Creating ConLangs to Probe the Metalinguistic Grammatical Knowledge of LLMs¶

Conference: ACL 2026 arXiv: 2510.07591 Code: https://github.com/SakanaAI/IASC Area: LLM Agent Keywords: constructed languages, metalinguistic knowledge, morphosyntactic transformation, LLM linguistic probing, linguistic typology

TL;DR¶

This paper introduces IASC (Interactive Agentic System for ConLangs), a modular constructed-language building system that probes LLMs' metalinguistic knowledge by requiring them to perform morphosyntactic transformations according to linguistic specifications. The findings reveal that LLMs handle common typological patterns far better than rare ones, and that capability gaps across different LLMs are substantial.

Background & Motivation¶

Background: A large body of research has examined the linguistic capabilities of LLMs—including translation and syntactic annotation—but these tasks evaluate knowledge of specific languages rather than understanding of linguistic concepts per se. A key open question is whether LLMs genuinely "understand" abstract linguistic concepts such as word order, case marking, and agreement, or merely memorize patterns from training data associated with particular languages.

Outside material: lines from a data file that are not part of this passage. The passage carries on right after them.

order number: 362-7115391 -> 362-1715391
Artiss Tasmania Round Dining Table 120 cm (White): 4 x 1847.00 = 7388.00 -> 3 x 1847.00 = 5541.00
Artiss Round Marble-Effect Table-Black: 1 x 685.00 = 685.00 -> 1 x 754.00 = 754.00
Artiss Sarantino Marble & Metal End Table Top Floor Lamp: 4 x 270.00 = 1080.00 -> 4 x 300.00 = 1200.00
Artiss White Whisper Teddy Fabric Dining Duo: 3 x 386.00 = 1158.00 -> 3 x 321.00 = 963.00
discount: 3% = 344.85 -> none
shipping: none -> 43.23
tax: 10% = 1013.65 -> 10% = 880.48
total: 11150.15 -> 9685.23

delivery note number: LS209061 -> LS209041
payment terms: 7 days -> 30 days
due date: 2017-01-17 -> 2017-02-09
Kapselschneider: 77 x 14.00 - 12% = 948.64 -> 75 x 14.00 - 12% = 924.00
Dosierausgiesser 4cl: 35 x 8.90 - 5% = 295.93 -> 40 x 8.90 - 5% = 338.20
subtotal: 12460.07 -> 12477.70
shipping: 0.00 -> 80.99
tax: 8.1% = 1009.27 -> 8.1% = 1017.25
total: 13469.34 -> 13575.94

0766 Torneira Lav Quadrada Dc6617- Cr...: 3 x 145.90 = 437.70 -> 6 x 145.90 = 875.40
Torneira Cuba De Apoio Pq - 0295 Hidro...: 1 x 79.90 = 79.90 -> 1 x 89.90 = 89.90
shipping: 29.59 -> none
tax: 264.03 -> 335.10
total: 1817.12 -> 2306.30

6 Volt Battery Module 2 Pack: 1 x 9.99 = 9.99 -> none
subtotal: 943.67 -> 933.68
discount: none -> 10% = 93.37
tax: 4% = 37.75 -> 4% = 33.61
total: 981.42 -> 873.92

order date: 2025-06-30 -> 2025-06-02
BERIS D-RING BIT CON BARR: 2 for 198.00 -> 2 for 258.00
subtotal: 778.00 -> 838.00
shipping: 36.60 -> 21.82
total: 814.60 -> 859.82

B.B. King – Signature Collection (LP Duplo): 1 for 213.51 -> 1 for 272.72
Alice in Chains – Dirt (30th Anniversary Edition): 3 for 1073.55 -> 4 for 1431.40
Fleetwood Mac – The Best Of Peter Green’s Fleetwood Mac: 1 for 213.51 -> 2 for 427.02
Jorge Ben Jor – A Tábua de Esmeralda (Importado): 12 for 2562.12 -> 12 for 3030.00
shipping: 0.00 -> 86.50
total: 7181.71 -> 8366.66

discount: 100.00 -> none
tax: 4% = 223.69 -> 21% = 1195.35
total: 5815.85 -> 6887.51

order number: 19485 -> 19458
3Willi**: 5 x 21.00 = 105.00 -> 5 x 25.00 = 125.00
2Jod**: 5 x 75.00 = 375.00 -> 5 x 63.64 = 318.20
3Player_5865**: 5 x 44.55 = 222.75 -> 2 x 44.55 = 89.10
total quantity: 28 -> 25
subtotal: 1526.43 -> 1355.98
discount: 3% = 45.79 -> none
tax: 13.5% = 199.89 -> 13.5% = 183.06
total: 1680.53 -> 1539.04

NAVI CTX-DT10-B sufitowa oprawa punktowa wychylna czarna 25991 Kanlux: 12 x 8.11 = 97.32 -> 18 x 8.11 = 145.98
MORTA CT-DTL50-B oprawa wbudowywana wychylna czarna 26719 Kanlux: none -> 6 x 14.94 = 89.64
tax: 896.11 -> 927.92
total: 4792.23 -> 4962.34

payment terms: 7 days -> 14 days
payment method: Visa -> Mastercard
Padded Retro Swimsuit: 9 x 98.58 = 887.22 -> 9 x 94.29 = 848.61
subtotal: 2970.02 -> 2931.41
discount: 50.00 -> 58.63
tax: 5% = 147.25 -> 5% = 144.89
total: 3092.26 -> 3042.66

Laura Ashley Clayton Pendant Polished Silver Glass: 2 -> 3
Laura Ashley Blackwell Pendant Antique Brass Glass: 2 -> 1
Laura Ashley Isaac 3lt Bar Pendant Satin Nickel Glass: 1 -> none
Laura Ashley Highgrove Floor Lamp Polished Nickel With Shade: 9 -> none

Limitations of Prior Work: (1) Existing evaluations of LLM linguistic competence tend to focus on encyclopedic tests (i.e., knowing facts about a given language), and lack systematic probing of metalinguistic reasoning; (2) evaluations on natural languages are susceptible to training data leakage, since LLMs may retrieve memorized answers rather than apply genuine rule-based understanding.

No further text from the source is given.